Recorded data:
——————————
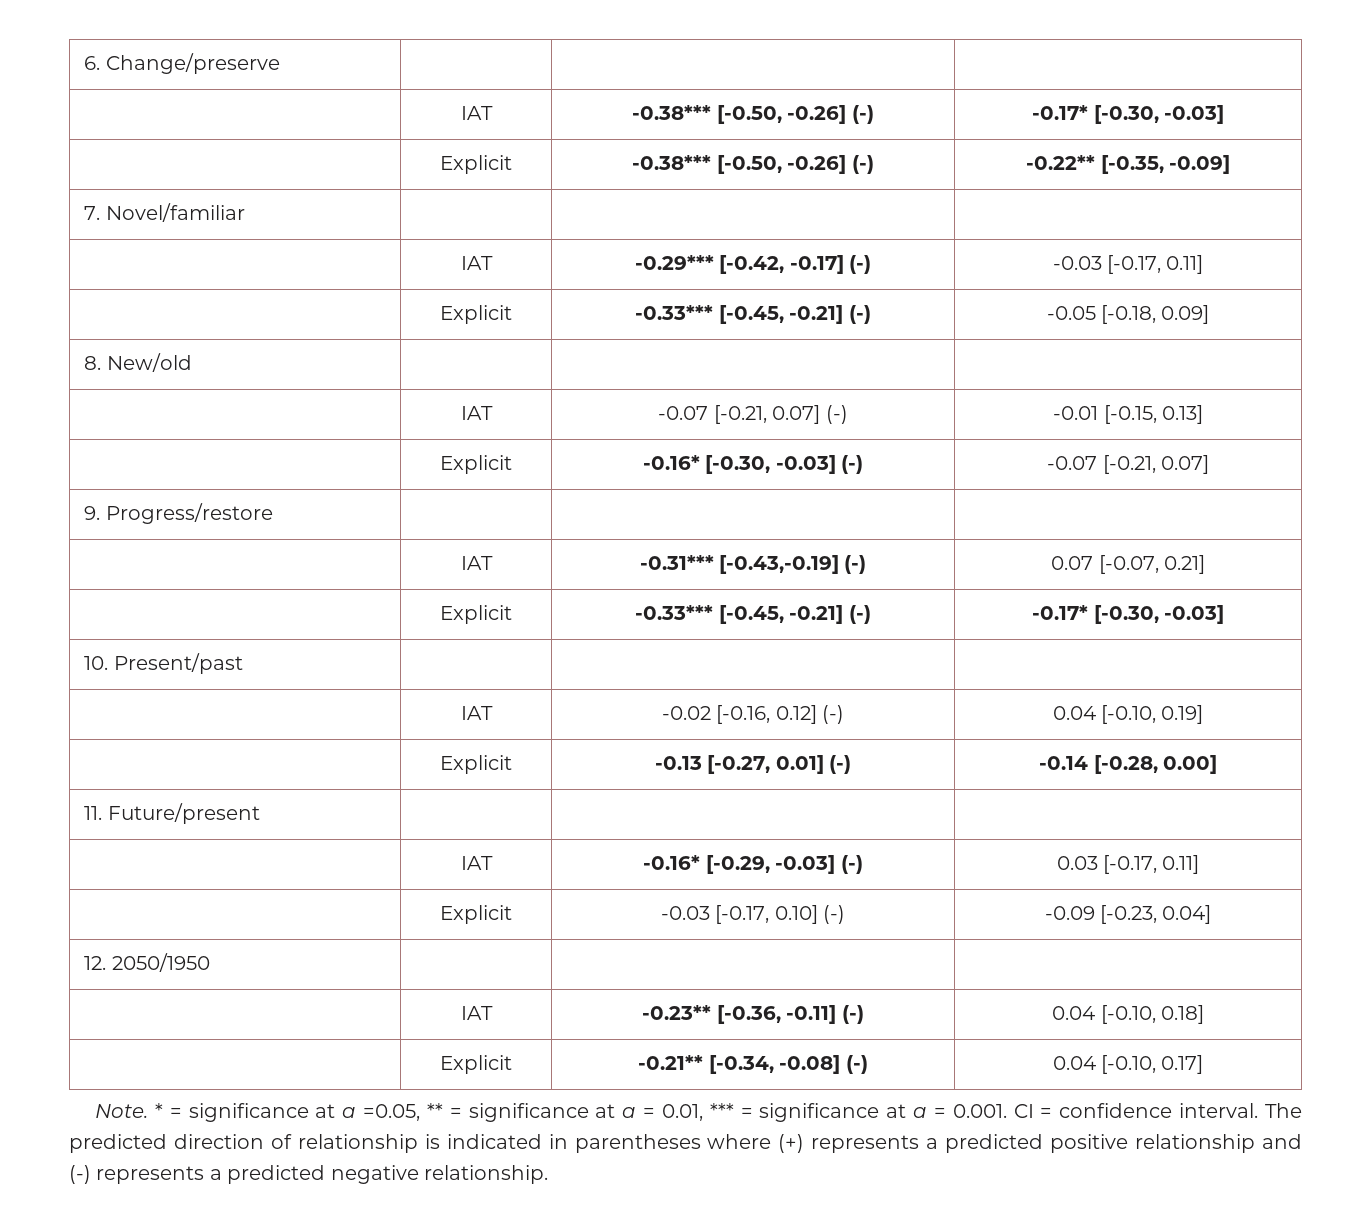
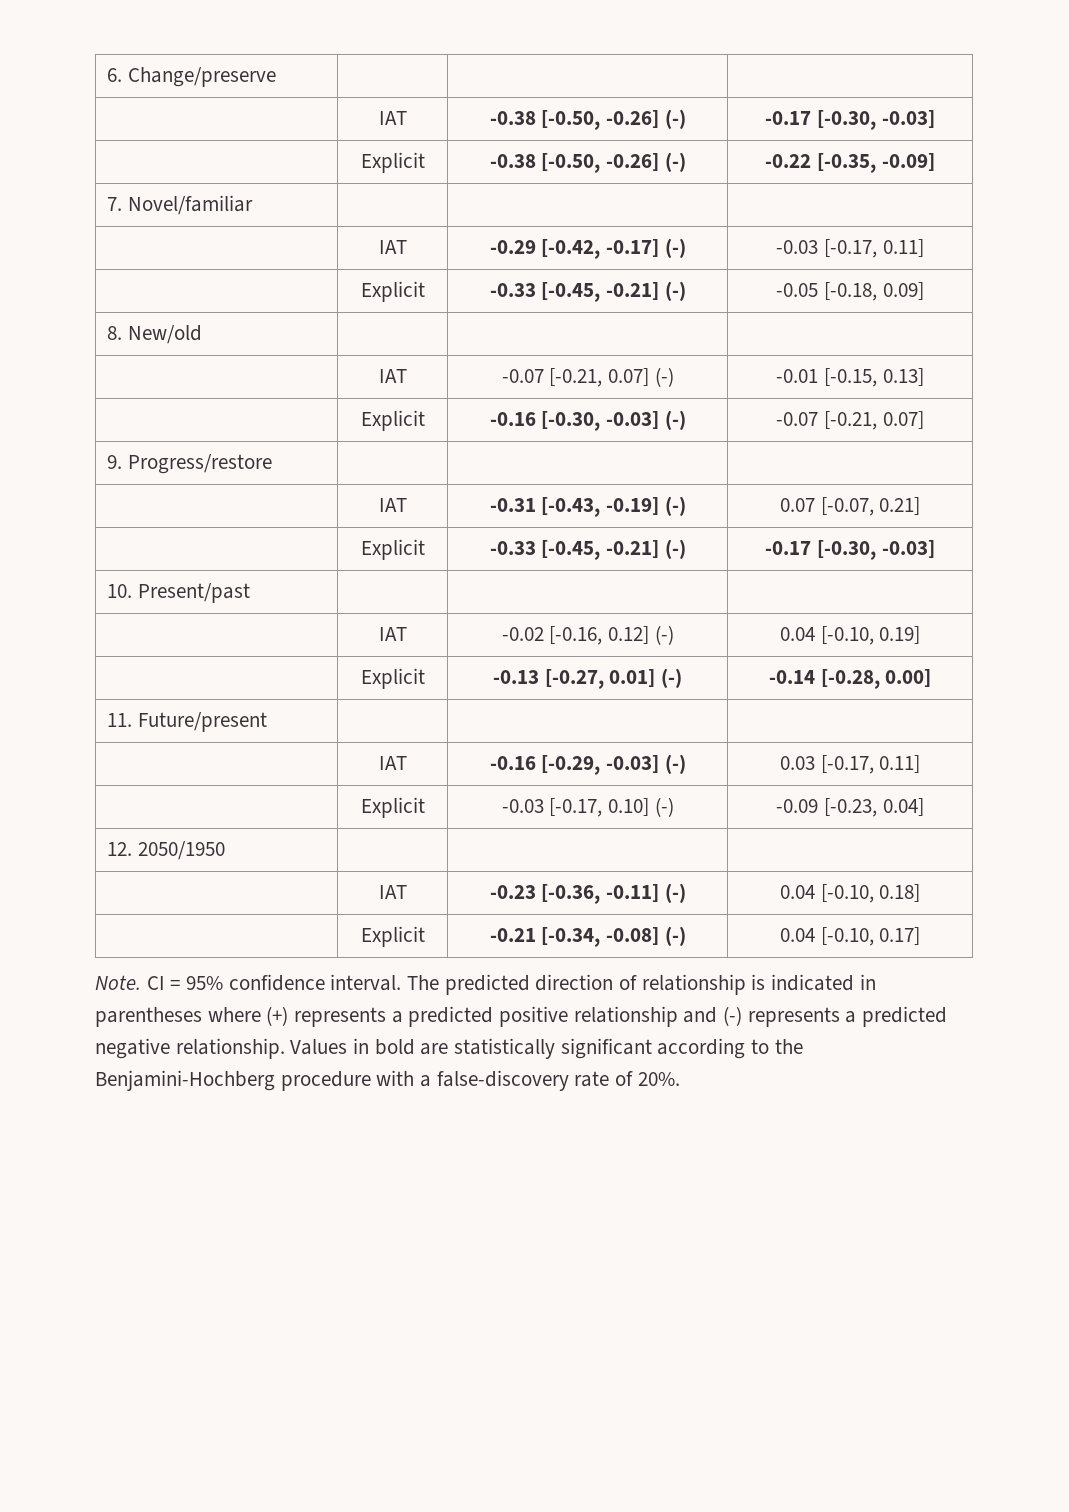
- | IAT | -0.38*** [-0.50, -0.26] (-) | -0.17* [-0.30, -0.03]
+ | IAT | -0.38 [-0.50, -0.26] (-) | -0.17 [-0.30, -0.03]
- | Explicit | -0.38*** [-0.50, -0.26] (-) | -0.22** [-0.35, -0.09]
+ | Explicit | -0.38 [-0.50, -0.26] (-) | -0.22 [-0.35, -0.09]
- | IAT | -0.29*** [-0.42, -0.17] (-) | -0.03 [-0.17, 0.11]
+ | IAT | -0.29 [-0.42, -0.17] (-) | -0.03 [-0.17, 0.11]
- | Explicit | -0.33*** [-0.45, -0.21] (-) | -0.05 [-0.18, 0.09]
+ | Explicit | -0.33 [-0.45, -0.21] (-) | -0.05 [-0.18, 0.09]
- | Explicit | -0.16* [-0.30, -0.03] (-) | -0.07 [-0.21, 0.07]
+ | Explicit | -0.16 [-0.30, -0.03] (-) | -0.07 [-0.21, 0.07]
- | IAT | -0.31*** [-0.43,-0.19] (-) | 0.07 [-0.07, 0.21]
+ | IAT | -0.31 [-0.43, -0.19] (-) | 0.07 [-0.07, 0.21]
- | Explicit | -0.33*** [-0.45, -0.21] (-) | -0.17* [-0.30, -0.03]
+ | Explicit | -0.33 [-0.45, -0.21] (-) | -0.17 [-0.30, -0.03]
- | IAT | -0.16* [-0.29, -0.03] (-) | 0.03 [-0.17, 0.11]
+ | IAT | -0.16 [-0.29, -0.03] (-) | 0.03 [-0.17, 0.11]
- | IAT | -0.23** [-0.36, -0.11] (-) | 0.04 [-0.10, 0.18]
+ | IAT | -0.23 [-0.36, -0.11] (-) | 0.04 [-0.10, 0.18]
- | Explicit | -0.21** [-0.34, -0.08] (-) | 0.04 [-0.10, 0.17]
+ | Explicit | -0.21 [-0.34, -0.08] (-) | 0.04 [-0.10, 0.17]
- * = significance at a =0.05, ** = significance at a = 0.01, *** = significance at a = 0.001. CI = confidence interval.
+ CI = 95% confidence interval.
+ Values in bold are statistically significant according to the Benjamini-Hochberg procedure with a false-discovery rate of 20%.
——————————
TASK OBJECTIVE → Your output should consist only of the lines from the one containing "- * = significance" to the end of the records above, each retyped exactly.

EXERCISE SOLUTION →
- * = significance at a =0.05, ** = significance at a = 0.01, *** = significance at a = 0.001. CI = confidence interval.
+ CI = 95% confidence interval.
+ Values in bold are statistically significant according to the Benjamini-Hochberg procedure with a false-discovery rate of 20%.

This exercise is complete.